Baseball Limiting Three Irish Players This Spring

Notre Dame, IN (UHND) – Notre Dame completed the first of 15 spring practices on Wednesday, but for a trio of Notre Dame players, baseball commitments will cause them to miss a number of practices on the football field. Evan Sharpley, Golden Tate, and Eric Maust have all been solid contributors to the Notre Dame baseball team this year and Charlie Weis has said he’s not about to keep them off the diamond if they are making regular contributions to Irish wins.

“I’m not going to hurt the baseball team, and take them off the baseball field if it makes a difference with us winning and losing,” Weis said at his initial spring press conference Wednesday.

“Coach Schrage and I have been in steady contact with this,” Weis added. “We know that there are days where they are definitely going to be in football, and there’s days they are definitely going to be in baseball with baseball taking the upper hand until we get that April 10 time frame.”

That April 10th time frame Weis speaks of is right at the beginning of a stretch where the Irish baseball team will have back to back road trips to Villanova and then West Virginia. If any of the three are not regular players on the baseball team at that time, they won’t be making the trip and will be practicing with the football team.

The way all three are playing right now, it would appear that at least two – Sharpley and Maust – will be making the chance with the third – Tate –also having a very good chance of joining them.

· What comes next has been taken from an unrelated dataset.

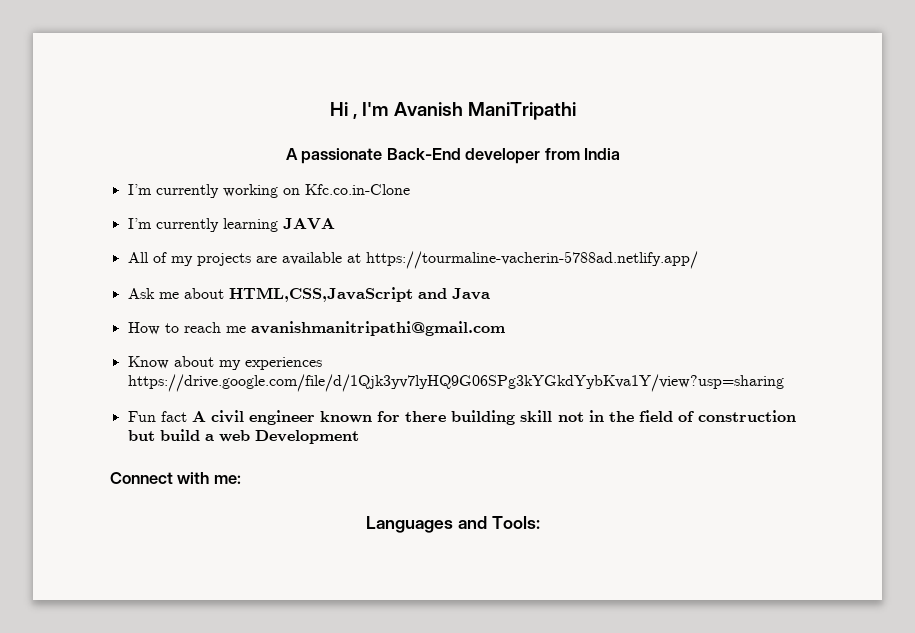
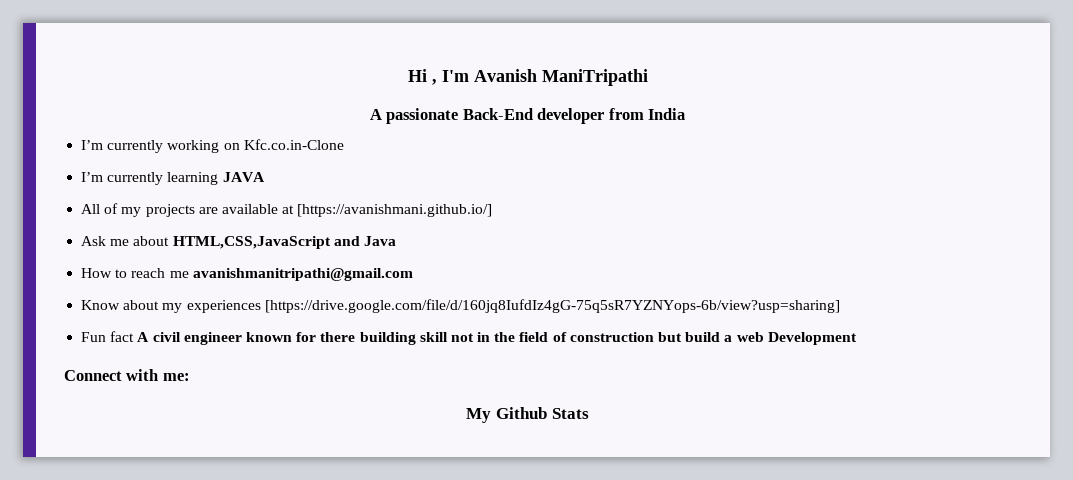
[365,251,698,269] https://tourmaline-vacherin-5788ad.netlify.app/ -> [297,204,493,217] [https://avanishmani.github.io/]
[127,374,784,392] https://drive.google.com/file/d/1Qjk3yv7lyHQ9G06SPg3kYGkdYybKva1Y/view?usp=sharing -> [264,299,840,313] [https://drive.google.com/file/d/160jq8IufdIz4gG-75q5sR7YZNYops-6b/view?usp=sharing]
[366,516,540,533] Languages and Tools: -> [466,407,589,423] My Github Stats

Sharpley is the reigning Big East Player of the Week after an offensive explosion last week. Sharpley belted three home runs and nine RBIs in a three game series with Georgetown last weekend. He started two of the three games hitting 3 for 5 in each and adding a six RBI effort in the first game. His six RBI outpouring is tied for the second most RBI in a single game in Notre Dame history.

For the season, Sharpley is either leading the team or tied for the lead in batting average (.439), home runs (5), RBI (17), doubles (6), and slugging percentage (.951). I think it’s safe to assume he will be traveling with the team for both April road trips.

Eric Maust, meanwhile, is quietly leading the team in earned run average with a 1.93 ERA in 21 1/3 innings. He was also named to the Big East Honor Roll last week and walked just 5 batters compared to 20 strikeouts. He’s started two out of his six appearances, and has a record of 1-0. His 4:1 stikeout to walk ratio is also tops amongst the Irish pitching staff.

Of the three, Tate is the most likely to be practicing football while the Irish travel to Philadelphia to face Villanova. He’s started nine games thus far but is hitting .275 and has struck out 10 times compared to walking just twice. He is one of the top four outfielders on the team, but will need to be in the top 3 to make the trip according to Weis. “Come April 10, if he’s (Tate) not in the top 3 outfielders, he won’t be on that trip to Villanova and he’ll be over here and see how it goes,” Weis told the media.

Missing the trip wouldn’t exactly be a bad thing for Tate from a football standpoint. He has more to gain from practicing with the football team than either Maust or Sharpley. Maust has the top punting spot pretty much nailed down and Sharpley does not have much of a chance to surpass Jimmy Clausen as the #1 quarterback. Tate, however, could benefit greatly from each of the 15 football practices as he continues to develop as a wide receiver.

After playing primarily at running back in high school, Tate struggled with the transition to college wide receiver and was mainly relegated to go routes which makes spring practice a very important time for him as far as his development as a receiver goes. With an influx of talent coming in at wide receiver this summer in the form of freshmen Michael Floyd, Deion Walker, and John Goodman, Tate could really use every opportunity he can get to climb the depth charts at wide out for the Irish.

With the departure of Tom Zbikowski, Tate will also have the opportunity to compete or the starting job at punt returner. His speed and open field skills he developed as a running back in high school should translate well in the punt return game, but without the reps in the spring, he could fall well behind the likes of David Grimes, Gary Gray, and Armando Allen.

“Does it help him (Tate) not being here every day? No. It doesn’t help him not being here every day but it’s a unique situation,” said Weis of his promising sophomore to be wide receiver. For at least the immediate future though, Tate will be splitting his time between baseball and football and Weis is supportive of that. “There are not that many athletes out here that are capable of doing that so I’m just going to roll with the punches on this one,” he said.

Until that April 10th deadline, Weis outlined the trio’s schedules stating, “Right now they will be here next Monday and Wednesday for practice. They will be there the following Monday and Wednesday for practice.”